(Data excerpts)
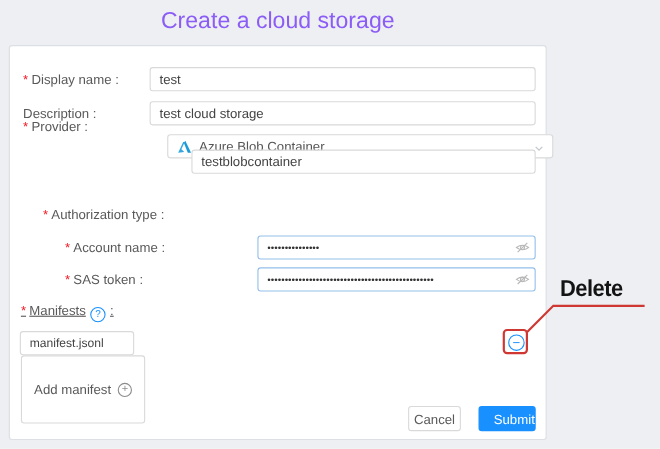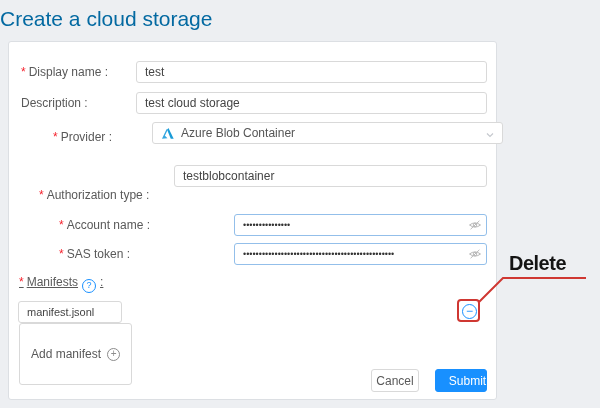--- a/index.html
+++ b/index.html
@@ -2,22 +2,22 @@
 <html><head>
 <meta charset="utf-8">
 <style>
   html,body{margin:0;padding:0;}
   body{
     width:600px;height:408px;position:relative;overflow:hidden;
     background:#edeff2;
     font-family:"Liberation Sans",sans-serif;
   }
   .title{
-    position:absolute;left:0;top:7px;width:505px;
-    font-size:21px;color:#0369a1;font-weight:400;
+    position:absolute;left:0;top:7px;width:505px;text-align:center;
+    font-size:21px;color:#8b5cf6;font-weight:400;
   }
   .panel{
     position:absolute;left:8px;top:41px;width:489px;height:359px;
     background:#fff;border:1px solid #dcdfe3;border-radius:3px;box-sizing:border-box;
   }
   .lbl{
     position:absolute;font-size:12px;color:#595959;white-space:nowrap;line-height:14px;
   }
   .req{color:#f5222d;margin-right:3px;font-size:12px;}
   .inp{
@@ -80,37 +80,37 @@
 <div class="title">Create a cloud storage</div>
 
 <div class="panel">
 
   <div class="lbl" style="left:12px;top:23px;"><span class="req">*</span><span>Display name :</span></div>
   <input class="inp" style="left: 127px; top: 19px; width: 351px;" value="test">
 
   <div class="lbl" style="left:12px;top:54px;"><span>Description :</span></div>
   <input class="inp" style="left: 127px; top: 50px; width: 351px;" value="test cloud storage">
 
-  <div class="lbl" style="left:12px;top:88px;margin-left:32px;"><span class="req">*</span><span>Provider :</span></div>
+  <div class="lbl" style="left:12px;top:66px;"><span class="req">*</span><span>Provider :</span></div>
   <div class="sel" style="left:143px;top:80px;width:351px;">
     <span class="azicon">
       <svg width="13" height="13" viewBox="0 0 16 15">
         <path fill="#1a9bd7" d="M9.2 0.8 L15.6 14 L12.0 14 L7.5 3.0 Z"></path>
         <path fill="#35a7e0" d="M8.6 2.2 L4.8 10.2 L8.0 13.4 L1.2 14 L6.8 2.2 Z"></path>
       </svg>
     </span>
     <span>Azure Blob Container</span>
     <span class="chev">
       <svg width="10" height="10" viewBox="0 0 10 10">
           <path d="M2 3.5 L5 6.5 L8 3.5" stroke="#c5c8ce" stroke-width="1.2" fill="none"></path>
         </svg>
     </span>
   </div>
 
-  <input class="inp" style="left: 165px; top: 123px; width: 313px;" value="testblobcontainer">
+  <input class="inp" style="left: 165px; top: 94px; width: 313px;" value="testblobcontainer">
 
   <div class="lbl" style="left:30px;top:146px;"><span class="req">*</span><span>Authorization type :</span></div>
 
   <div class="lbl" style="left:50px;top:176px;"><span class="req">*</span><span>Account name :</span></div>
   <input class="inp pw" style="left: 225px; top: 172px; width: 253px;" value="•••••••••••••••">
   <span class="eye" style="left:459px;top:176px;">
     <svg width="14" height="14" viewBox="0 0 14 14">
       <path d="M1.5 7 Q7 2.8 12.5 7 Q7 11.2 1.5 7 Z" fill="none" stroke="#b8b8b8" stroke-width="1"></path>
       <circle cx="7" cy="7" r="1.8" fill="none" stroke="#b8b8b8" stroke-width="1"></circle>
       <line x1="2.6" y1="11.2" x2="11.4" y2="2.8" stroke="#b8b8b8" stroke-width="1"></line>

What you are asked to do:
A copy of each line in the data above that holds the string "stroke" is needed.

Finished exercise:
           <path d="M2 3.5 L5 6.5 L8 3.5" stroke="#c5c8ce" stroke-width="1.2" fill="none"></path>
       <path d="M1.5 7 Q7 2.8 12.5 7 Q7 11.2 1.5 7 Z" fill="none" stroke="#b8b8b8" stroke-width="1"></path>
       <circle cx="7" cy="7" r="1.8" fill="none" stroke="#b8b8b8" stroke-width="1"></circle>
       <line x1="2.6" y1="11.2" x2="11.4" y2="2.8" stroke="#b8b8b8" stroke-width="1"></line>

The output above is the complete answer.